Blog

Link Building May Never Be the Same Again…Thank Heavens!

The best link building companies haven’t had that difficult of a time adapting to the new paradigm that Panda and Penguin have forced on us in the last couple of years — but they’re the exceptions rather than the rule. Many link building groups (the ones that didn’t just fold and go under) have found that they have to put in a lot more work to get the same results, and it keeps getting slightly harder every time that Google updates (we’re up to 23 updates on Panda and 3 on Penguin already!)

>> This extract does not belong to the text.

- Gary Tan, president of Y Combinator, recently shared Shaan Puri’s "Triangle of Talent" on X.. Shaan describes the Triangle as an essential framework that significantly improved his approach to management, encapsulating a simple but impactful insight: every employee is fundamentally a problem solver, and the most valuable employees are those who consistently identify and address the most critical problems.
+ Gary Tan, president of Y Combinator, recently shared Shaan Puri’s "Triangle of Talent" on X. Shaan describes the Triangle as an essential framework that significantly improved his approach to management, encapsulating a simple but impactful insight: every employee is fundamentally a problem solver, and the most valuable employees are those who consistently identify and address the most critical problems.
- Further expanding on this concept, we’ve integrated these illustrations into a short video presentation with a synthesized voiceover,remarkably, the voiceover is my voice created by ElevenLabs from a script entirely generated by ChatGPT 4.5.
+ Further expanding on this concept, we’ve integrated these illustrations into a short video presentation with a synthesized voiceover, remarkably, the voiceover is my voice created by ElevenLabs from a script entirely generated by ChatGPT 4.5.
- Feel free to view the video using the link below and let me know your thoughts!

Contrary to what most of the down-and-dirty, front-line linkbuilders thing, this is actually a good thing. Yes, it’s annoying insofar as you can’t just sit down and slap together a dozen lines of code that will automatically scrape a database of website directories and post your site to all twelve thousand of them — but let’s look at what that was actually doing to SEO.

When you have a metric ton(ne) of backlinks each of which have almost zero value but which combine to be worth maybe a dozen “real” content-heavy, quality backlinks, you don’t actually change the SEO game in a meaningful fashion. All you do, really, is create a “you must be this rich” line — entrepreneurs who can’t afford to get the metric ton(ne) created in the first place simply can’t meaningfully compete with those who can, because they’re always going to be that dozen “real” backlinks behind their competitors who did pay for the ton(ne) and also for the real backlinks.

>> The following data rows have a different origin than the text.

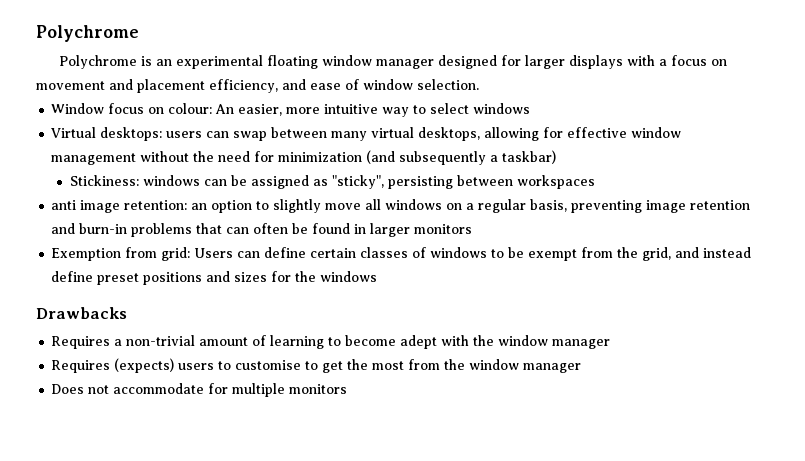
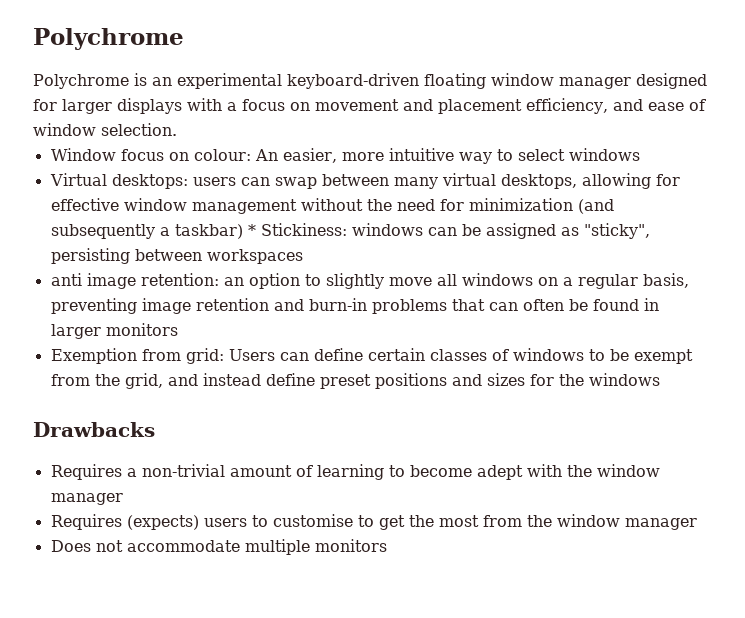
- Polychrome is an experimental floating window manager designed for larger displays with a focus on movement and placement efficiency, and ease of window selection.
+ Polychrome is an experimental keyboard-driven floating window manager designed for larger displays with a focus on movement and placement efficiency, and ease of window selection.
- Virtual desktops: users can swap between many virtual desktops, allowing for effective window management without the need for minimization (and subsequently a taskbar)
- Stickiness: windows can be assigned as "sticky", persisting between workspaces
+ Virtual desktops: users can swap between many virtual desktops, allowing for effective window management without the need for minimization (and subsequently a taskbar) * Stickiness: windows can be assigned as "sticky", persisting between workspaces
- Does not accommodate for multiple monitors
+ Does not accommodate multiple monitors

Now, there’s always going to be a degree of “rich man wins” in SEO, but that kind of arbitrary cutoff was actually just a stranglehold on competition in the market. With Panda and Penguin forcing everyone to play more-or-less the same link building game (make high-quality, rich backlinks and fill your pages with high-quality, rich content), the SEO game may be a little more difficult for companies that specialized in the less-kosher kinds of linkbuilding, but it’s distinctly better for everyone else.